Prayer and the Bible Removed from U.S. Public Schools
(Why should God bless our ungrateful nation?)

“It is impossible to enslave mentally or socially a Bible-reading people.
The principles of the Bible are the groundwork of human freedom.”

—Horace Greeley

Goodbye God!

Prayer and the Bible Removed from Public Schools

In the Engel v. Vitale case (1962), the U.S. Supreme Court ruled 6-1 against New York’s “Regents’ prayer,” a “non-denominational” prayer which state education officials had composed for public schoolchildren to recite.

The government-sponsored religious devotion was challenged in court by a group of parents from New Hyde Park (some atheists, some believers).  O’Hair was not involved in the case at all.

One year later, a case originated by a Philadelphia-area man named Ed Schempp challenging mandatory Bible reading in Pennsylvania schools reached the Supreme Court. At the same time, Murray O’Hair was challenging a similar practice as well as the recitation of the Lord’s Prayer in Maryland public schools. The Supreme Court consolidated the cases and in 1963 ruled 8-1 that devotional Bible reading or other government-sponsored religious activities in public schools are unconstitutional.

Truly,  these were two of the saddest days in America’s history for God and His people.

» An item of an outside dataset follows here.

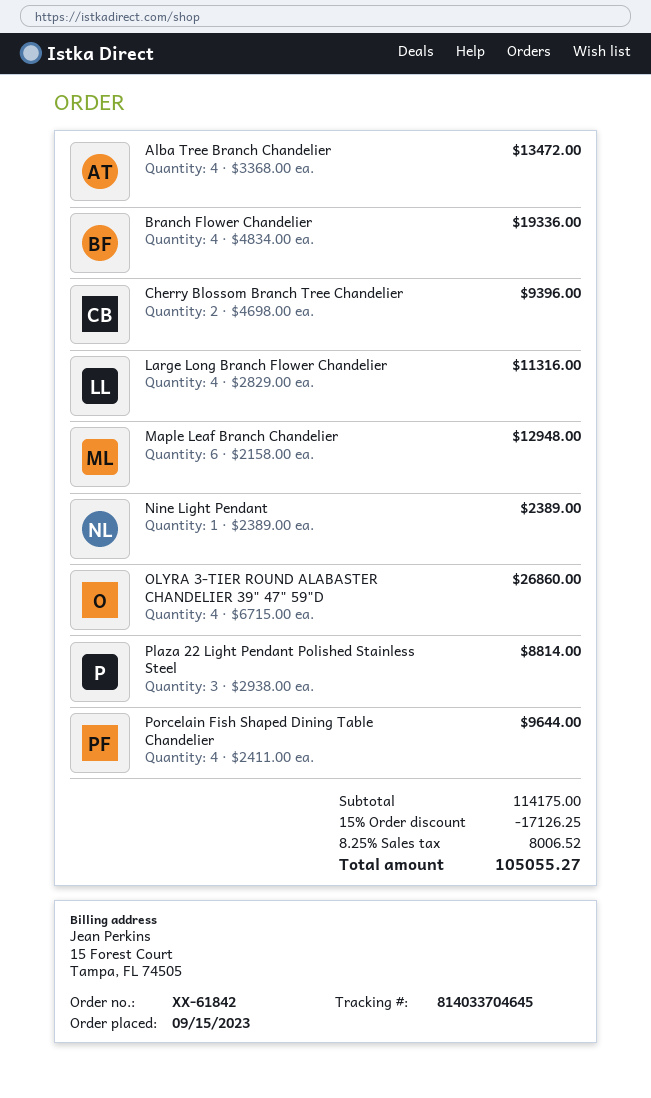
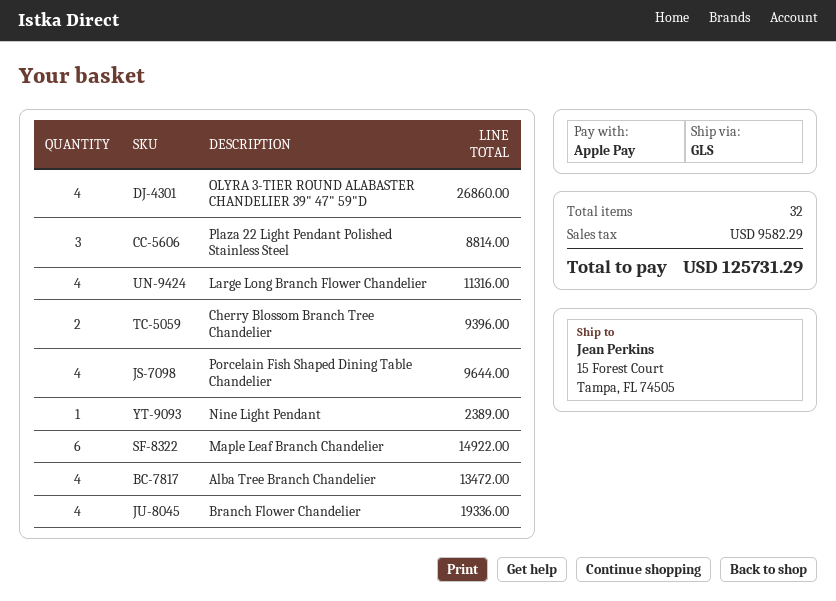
Maple Leaf Branch Chandelier: 6 for 12948.00 -> 6 for 14922.00
discount: 15% = 17126.25 -> none
tax: 8006.52 -> 9582.29
total: 105055.27 -> 125731.29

The graphs below are NOT opinions. They are fact Please pay careful attention to the year 1962. This is the year of The Supreme Court Ruling in the case of ENGEL v. VITALE. The year that prayer was removed from our schools, the Bible in 1963 The year that our tax dollars began paying for the brainwashing of our children.

The graphs below are NOT opinions. They are fact! Please pay careful attention to 1962 and 1963, the years that our tax dollars began paying for the brainwashing of our children.

“I tremble for my country when I reflect that God is just; that His justice cannot sleep forever.” —Thomas Jefferson (1743-1826), 3rd U.S. President

“If destruction be our lot, we must ourselves be its author and finisher.” —Abraham Lincoln (1861-1865), 16th U.S. President

“Insanity because we’re in sin!” —Brother Lester Roloff (1914-1982), from the sermon “Steps In The Degeneration Of Our Nation.”

“the constitution was made for a moral people” —John Adams (1735-1826), 2nd U.S. President

“The penalty good men pay for indifference to public affairs is to be ruled by evil men.” —Plato

“Old-fashioned, Spirit-filled, Christ-honoring, sin-hating, soul-winning, Bible preaching! It is the hope of the church! It is the hope of the nation! It is the hope of the world!”—Pastor Jack Hyles (1926-2001)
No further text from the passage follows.